# “ZOOX”Robot Taxi / $3.2billion as of July ‘18



## Kobayashi Maru (Jun 13, 2018)

"We want to transform our cities in the way that we live, breathe, and work with our families and communities that's really profound," he says, by way of explaining the company's name. (It's an abbreviation of zooxanthellae, the algae that helps fuel coral reef growth)

https://www.bloomberg.com/news/feat...startup-zoox-has-800-million-and-a-wild-pitch

Levinson, whose father, Arthur, ran Genentech Inc., chairs Apple Inc., and mentored Steve Jobs, comes from Silicon Valley royalty.

Together, they've raised an impressive pile of venture capital: about $800 million to date, including $500 million in early July at a valuation of $3.2 billion.


----------



## iheartuber (Oct 31, 2015)

Those investors would make more investing in mutual funds


----------



## uberdriverfornow (Jan 10, 2016)

lol those investors will never see that money again


----------



## Kobayashi Maru (Jun 13, 2018)

Win or Lose the Wealthy Always make money in this country (unless you're actually implying that we work on a level playing field)

Loses are tax deductible.
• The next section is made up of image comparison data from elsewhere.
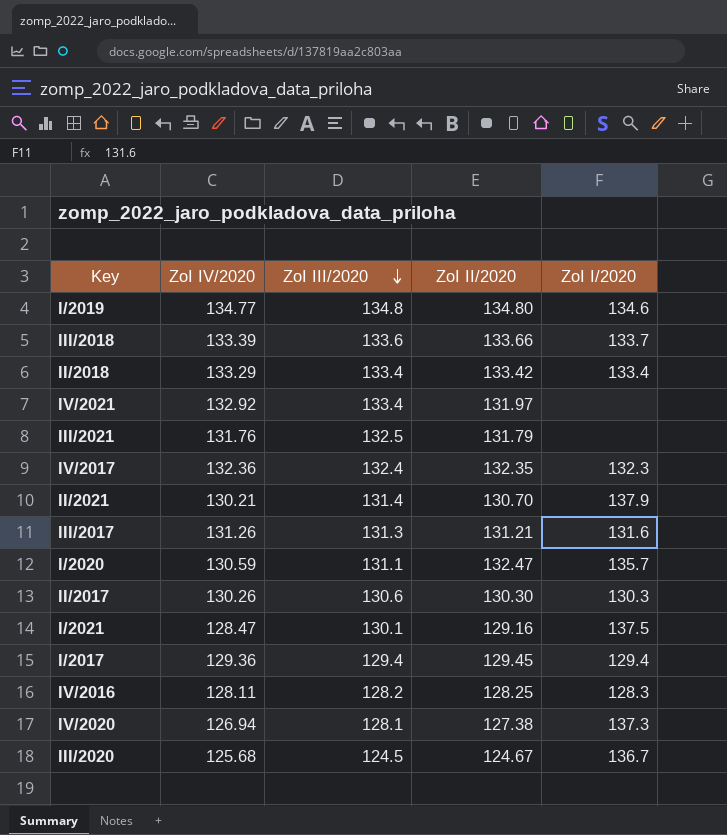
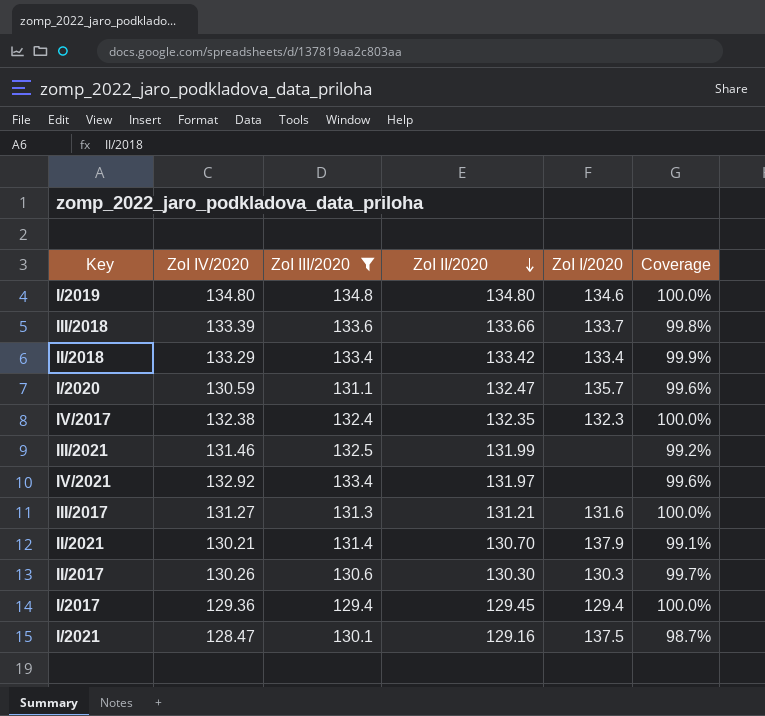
filter: none -> ZoI III/2020 >= 129.4
row order: ZoI III/2020 descending -> ZoI II/2020 descending
column Coverage | formula: none -> [ZoI IV/2020] / [ZoI III/2020]
I/2019 | ZoI IV/2020: 134.77 -> 134.80
IV/2017 | ZoI IV/2020: 132.36 -> 132.38
III/2021 | ZoI IV/2020: 131.76 -> 131.46
III/2021 | ZoI II/2020: 131.79 -> 131.99
III/2017 | ZoI IV/2020: 131.26 -> 131.27

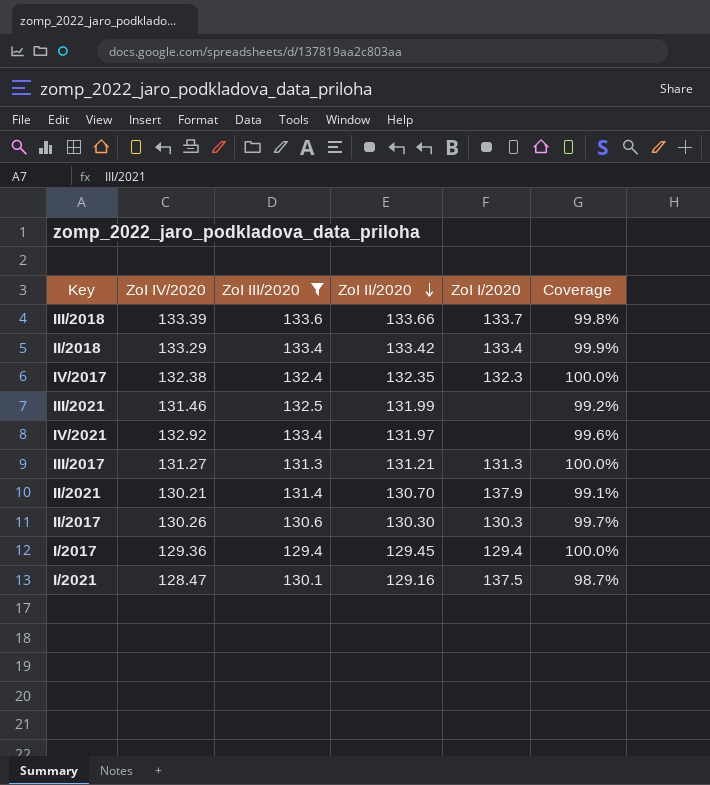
row I/2019: 134.80 | 134.8 | 134.80 | 134.6 | 100.0% -> none
row I/2020: 130.59 | 131.1 | 132.47 | 135.7 | 99.6% -> none
III/2017 | ZoI I/2020: 131.6 -> 131.3

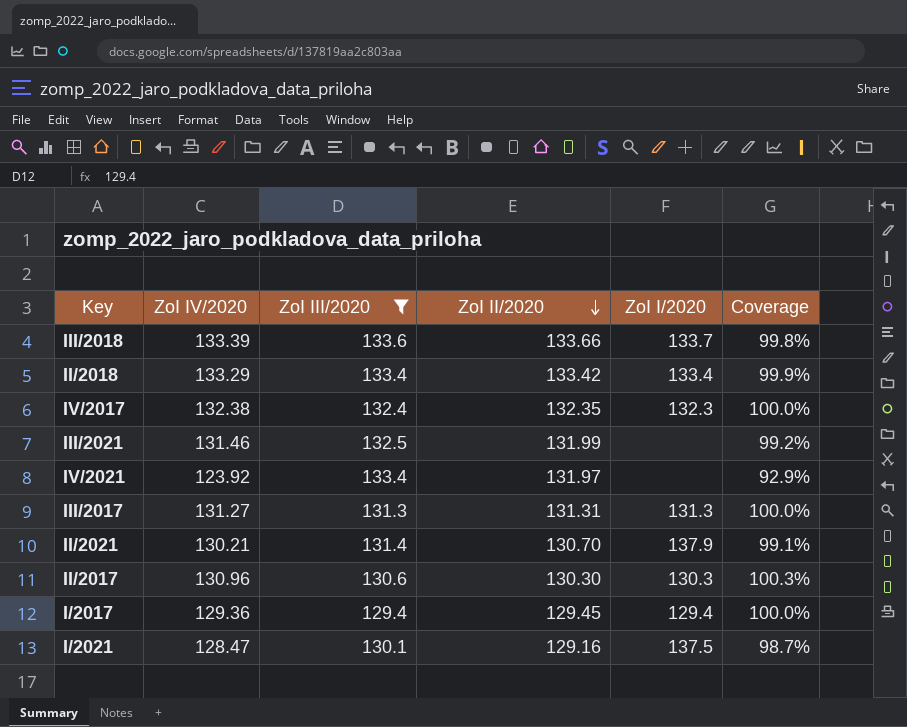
IV/2021 | ZoI IV/2020: 132.92 -> 123.92
IV/2021 | Coverage: 99.6% -> 92.9%
III/2017 | ZoI II/2020: 131.21 -> 131.31
II/2017 | ZoI IV/2020: 130.26 -> 130.96
II/2017 | Coverage: 99.7% -> 100.3%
Just ask POTUS. A Billion in loses spread over 5 years of tax returns = no tax due.

Win Win baby

Here are a few ways Billionairs think differently:

They see the world as malleable, not static.
They don't win by playing by the rules, they change the rules of the game.
They never stop learning.
They listen more than they talk.
They take calculated risks instead of playing it safe.
They prioritize net worth, equity, assets, and investments over income.
They are generally not frivolous spenders.
They see money as a tool, not a reward.
They work harder and smarter than their competition.


----------



## iheartuber (Oct 31, 2015)

Kobayashi Maru said:


> They listen more than they talk.


Judging by the "rich" people* who post here at UP in defense of the investors of SDC that is not the case

* reason why rich is in quotes is because I have no idea if these people are actually rich or just work for rich people


----------



## transporter007 (Feb 19, 2018)

Yup, rich folk think different than poor folk.
That’s why they be rich and we’d be poor


----------



## iheartuber (Oct 31, 2015)

transporter007 said:


> Yup, rich folk think different than poor folk.
> That's why they be rich and we'd be poor


I thought you were one of the real rich people.

Maybe not?


----------



## transporter007 (Feb 19, 2018)

Some sad souls blame others, organizations and technological advancements for their station in life.
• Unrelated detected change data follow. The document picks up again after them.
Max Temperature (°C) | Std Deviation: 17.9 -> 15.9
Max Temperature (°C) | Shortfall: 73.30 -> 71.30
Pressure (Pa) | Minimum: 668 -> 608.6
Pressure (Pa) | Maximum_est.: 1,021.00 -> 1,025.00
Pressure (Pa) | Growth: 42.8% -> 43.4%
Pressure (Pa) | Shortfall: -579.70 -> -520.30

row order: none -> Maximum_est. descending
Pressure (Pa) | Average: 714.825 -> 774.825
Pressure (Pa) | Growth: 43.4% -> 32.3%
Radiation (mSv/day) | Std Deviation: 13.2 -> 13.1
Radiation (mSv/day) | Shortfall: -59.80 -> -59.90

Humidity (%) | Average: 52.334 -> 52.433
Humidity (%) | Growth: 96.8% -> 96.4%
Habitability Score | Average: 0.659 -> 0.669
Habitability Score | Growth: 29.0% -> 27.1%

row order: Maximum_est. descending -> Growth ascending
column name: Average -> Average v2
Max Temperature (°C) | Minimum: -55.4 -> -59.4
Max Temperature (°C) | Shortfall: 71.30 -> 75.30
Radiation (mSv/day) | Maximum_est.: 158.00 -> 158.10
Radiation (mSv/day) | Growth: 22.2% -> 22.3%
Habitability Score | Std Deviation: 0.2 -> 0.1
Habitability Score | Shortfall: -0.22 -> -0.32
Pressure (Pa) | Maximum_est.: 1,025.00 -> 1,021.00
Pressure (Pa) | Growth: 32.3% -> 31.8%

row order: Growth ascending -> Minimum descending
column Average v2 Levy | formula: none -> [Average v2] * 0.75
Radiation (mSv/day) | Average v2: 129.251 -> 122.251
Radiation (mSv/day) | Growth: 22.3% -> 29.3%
the fault is not in our stars but in ourselves

I blame no one for my circumstances.


----------



## jocker12 (May 11, 2017)

transporter007 said:


> Some sad souls blame others, organizations and technological advancements for their station in life.
> 
> the fault is not in our stars but in ourselves
> 
> I blame no one for my circumstances.


This is epic!

Hahaha...


----------



## iheartuber (Oct 31, 2015)

transporter007 said:


> Some sad souls blame others, organizations and technological advancements for their station in life.
> 
> the fault is not in our stars but in ourselves
> 
> I blame no one for my circumstances.


There seems to be some confusion about my last post. Let me clarify:

Will autonomous vehicles become a thing? Maybe, maybe not. If yes, how long will it take? Some say "very soon" some say decades. Finally, and this is the most important part to UP, will SDCs not only become a thing but also be used as taxis, become huge, and put Uber drivers out of business? Again, some say yes, some say no.

Now, every single person on UP who says this will all happen "very soon" is either a super sci-fi fanboy or someone connected to the biz who stands to gain financially the quicker it happens.

To hear some people describe it, there are apparently lots of "very rich" and "very powerful" people behind this that have so much money and so much power they can basically make it happen ASAP no matter what.

The question then remains- if supposedly such very rich and powerful people are behind the SDC biz do any of those people actually post here at UP?

I don't know, but if rich people supposedly listen more than they talk then I would say no, judging by how all pro-SDC posts are worded.

None of what I said has anything to do with my "lot in life" or playing the "blame game" for such. But hopefully this clears up the confusion.


----------